ただこの何とも言い様のないねっとりとまた禍々しい靄の様な澱がほんの一瞬、そう今は全く感じてはいない。
だがその刹那、そして確実にヴィーへ何かの異変を感じ取ってしまった!!
まさかこれより……。
いやまだ恐らく始まりもしてはいない……筈。
だが俺がこうして……と言う事は――――。
「如何なさいました旦那様」
「あ、いや……何かがヴィーに……」
無表情と言うか能面が通常使用とばかりの一片の感情すら感じさせない態度とその物言い。
こいつは俺の幼馴染であり優秀な執事兼秘書官そして――――俺の最も信頼する片腕のバード。
「何か引っ掛かりましたか?」
「いや何も……だが……」
「ならば大事ないのではないのでしょうか。抑々当公爵邸と申しますか奥方様におかれましては貴方の少々重過ぎる……いえ厳重な重防御結界がこれでもかとご本人の承諾なしに、それこそ蟻の入り込む隙間さえ与えない程の厳重且つ最高難度の結界を施されておいでなのでしょう。重苦しい貴方の愛情だけでなく今となってはその張り巡らされた結界の解除法さえ既に解らない程のモノを貴方はしれっと涼しい顔で、いいえそれだけではありませんよね。まあ国家と大公家のこれからの繁栄の為に仲良く房事を勤しまれるのはまことに結構。ですがその際に奥方様の胎内へも浮気防止の魔法陣を毎度仕掛けておいでなのは些かやり過ぎかと思いますよ」
同性と致しましては……とバードは清々しい面持ちでしれっと何気に不愉快な発言を堂々と述べる。
おまけによく手入れのなされているだろうモノクルは、こう言うシチュエーションに限って厭味がましくもきらりと光るのだがしかし問題はそこではない。

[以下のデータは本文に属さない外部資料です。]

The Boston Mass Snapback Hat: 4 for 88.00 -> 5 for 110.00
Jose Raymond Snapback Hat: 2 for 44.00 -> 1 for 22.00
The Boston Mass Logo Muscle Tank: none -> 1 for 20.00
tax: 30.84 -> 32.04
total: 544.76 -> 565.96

「お、おい、屋敷とヴィーの結界云々はこの際どうでもいいが何故男であるお前がヴィーのっ、そのヴィーの……」
「奥方様へ施された浮気防止の魔法陣ですか?」
「ああ……」
興奮する俺と対照的に何処までも冷静に応えるのはバード。
長年の、長過ぎる付き合いとは申せヴィーの子宮内部へ施した魔法陣までも確認出来るのは術を発動した夫である俺自身。

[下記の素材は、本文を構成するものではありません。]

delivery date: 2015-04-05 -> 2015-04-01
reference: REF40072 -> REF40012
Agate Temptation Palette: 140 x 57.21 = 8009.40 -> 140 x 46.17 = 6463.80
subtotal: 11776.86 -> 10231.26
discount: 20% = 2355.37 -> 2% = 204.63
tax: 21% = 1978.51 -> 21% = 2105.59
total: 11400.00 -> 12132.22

そしてもう一つは決して認めたくはないがヴィーのあの愛らしくも温かくまた柔らかい、一度入れば絶対に放さないとばかりにぎゅうぎゅうと実に心地良く締め付けてくるだろう彼女の甘く芳しい花弁の中へ侵入した者だけだ!!
まあそれに関して余り大きな声では言えないが実際俺以上の力を有する者だな。
俺の魔力を完全に打ち消さない限りは彼女の花弁へ触れた瞬間侵入しようとした者のモノは本体より無様にもちょん切れるのだからな。
目の前のバードはまさかと思うがそこまでの愚行を働く奴ではないし、第一見た感じでは身体の異変は何も感じられない。
「……ったく当たり前ですよ。己の何がちょん切れた時点で貴方の前には絶対に現れませんと申しますか、天と地がひっくり返ろうとも私は奥方様へ不埒な行動もまた想いすら持ち合わせてはおりません」
流石に冷静沈着なバードでさえもほんの一瞬だが自身の股間をさっと抑えているのを見る事が出来て俺は実に愉快な気持ちとなる。
こいつでも何がちょん切れるのはやはり耐えられないのだと――――だが!!
「おいその物言いでは俺の愛しいヴィーに魅力がないとでも言うのか!!」
何時何処ででも美味しくついつい食べてしまいたくなる程にこの狂おしい劣情は生涯収まらない自信だけはしっかりとある。
それ程までに俺のヴィーは幾つになろうと愛らしくもまた可愛い。
惜しむらくはヴィーの18歳より以前の姿を……まあ前世では生まれた瞬間から、いやしかしあれは純粋に彼女の父親として愛し子を見守ってきたものであり父子の情と夫婦の愛情とはまた違う。
「何を下らない事を……あの御方があの御方であられる限り私は男女の情と言うよりもです。忠実なる僕として恐れ多くも敬愛しているのですよ。色々なモノに塗れていらっしゃる貴方と違ってあの御方は如何なる事があろうともその御心は一切穢れる事のない無垢そのものなのです。今はそれよりも現在私の悩みは貴方の穢れがあの御方の心を侵食仕舞い兼ねないかと毎日が冷や冷やものですよ」
本当に心底辟易とした口調で言うのをやめてくれバード。
それでなくとも最近シンディーとお前は何かと似てきているのだからな。
とは言え――――だ。
ほんの一瞬とは言え何者かがヴィーへ接触を試みた可能性を否定出来ない。
愛するヴィーの周囲に張り巡らされた結界に恐れをなし諦めてくれたのならばそれでいいのだが万が一、もし奴が力を取り戻しているのであればきっとこれだけでは済まないだろう。
取り敢えず視察を直ぐに済ませると共に一刻も早くヴィーの元へ戻らねば……。